Personal information
- Full name: Amir Rezanejad Hassanjani
- Nationality: Iranian
- Born: 18 January 2000 (age 25)

Sport
- Sport: Canoe slalom

= Amir Rezanejad =

Iranian canoe slalom (born 2000)

Amir Rezanejad Hassanjani (امیر رضانژاد حسنجانی; born 18 January 2000) is an Iranian slalom canoeist who has competed at the international level since 2017. He competed as part of the IOC Refugee Team at the 2024 Summer Olympics.

==Early and personal life==
Originally from Iran, he started canoeing at the young age of 7 years-old. He initially started with flat water canoeing before switching to canoe slalom. He fled the country in 2020 by walking for 16 days and nights through the mountains which border Iran and Turkey. He eventually settled in Augsburg, Germany where he now lives and trains. He is fluent in Persian, Turkish, English and German.

==Career==
He started his international career in 2017 and represented Iran at the 2017 ICF Canoe Slalom World Championships.

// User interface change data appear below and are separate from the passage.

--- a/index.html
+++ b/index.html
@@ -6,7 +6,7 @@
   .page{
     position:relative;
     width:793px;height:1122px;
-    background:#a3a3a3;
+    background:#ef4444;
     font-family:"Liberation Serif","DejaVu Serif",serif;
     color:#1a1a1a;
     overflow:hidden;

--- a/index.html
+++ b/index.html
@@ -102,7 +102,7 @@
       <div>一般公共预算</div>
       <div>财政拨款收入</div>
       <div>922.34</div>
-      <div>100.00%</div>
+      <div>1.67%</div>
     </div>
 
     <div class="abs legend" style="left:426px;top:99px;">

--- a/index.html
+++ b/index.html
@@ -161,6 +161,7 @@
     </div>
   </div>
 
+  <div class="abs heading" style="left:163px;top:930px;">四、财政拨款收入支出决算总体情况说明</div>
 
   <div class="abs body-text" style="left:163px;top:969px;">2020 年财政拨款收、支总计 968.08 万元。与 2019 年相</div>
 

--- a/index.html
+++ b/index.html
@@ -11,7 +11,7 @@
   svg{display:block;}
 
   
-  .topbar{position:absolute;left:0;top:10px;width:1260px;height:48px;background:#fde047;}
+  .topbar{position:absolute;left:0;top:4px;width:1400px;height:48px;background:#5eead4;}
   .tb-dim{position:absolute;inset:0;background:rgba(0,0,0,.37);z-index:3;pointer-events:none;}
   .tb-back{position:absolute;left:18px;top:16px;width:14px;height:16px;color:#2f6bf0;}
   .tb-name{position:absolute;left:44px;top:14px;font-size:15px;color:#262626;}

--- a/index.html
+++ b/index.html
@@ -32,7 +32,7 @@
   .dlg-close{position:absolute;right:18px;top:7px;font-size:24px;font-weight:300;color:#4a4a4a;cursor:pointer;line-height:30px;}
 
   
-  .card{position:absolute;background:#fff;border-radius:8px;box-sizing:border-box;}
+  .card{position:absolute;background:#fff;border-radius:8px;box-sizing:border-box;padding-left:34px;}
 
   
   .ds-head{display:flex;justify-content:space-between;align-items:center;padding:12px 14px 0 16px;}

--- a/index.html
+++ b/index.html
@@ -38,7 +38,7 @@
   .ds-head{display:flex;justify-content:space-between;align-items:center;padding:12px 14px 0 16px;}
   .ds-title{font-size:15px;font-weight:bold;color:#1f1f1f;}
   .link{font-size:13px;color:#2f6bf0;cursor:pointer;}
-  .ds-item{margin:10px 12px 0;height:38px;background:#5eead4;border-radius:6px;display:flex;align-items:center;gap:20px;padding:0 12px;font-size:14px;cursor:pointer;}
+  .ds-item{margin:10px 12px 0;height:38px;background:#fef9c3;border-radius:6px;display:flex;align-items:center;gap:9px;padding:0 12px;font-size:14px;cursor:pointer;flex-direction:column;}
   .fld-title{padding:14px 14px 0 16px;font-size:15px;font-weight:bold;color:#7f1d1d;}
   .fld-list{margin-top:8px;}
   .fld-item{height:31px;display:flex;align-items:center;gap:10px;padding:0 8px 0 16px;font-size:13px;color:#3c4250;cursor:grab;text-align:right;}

After three years away from the sport he received clearance to compete as a refugee athlete in 2023. He began to train with German coach Jurgen Koehler. He made his ICF Canoe Slalom World Cup debut in Augsburg in 2024.

He was selected to be a member of the IOC Refugee Olympic Team at the 2024 Paris Olympics, finishing 19th in the C1 event and 36th in kayak cross.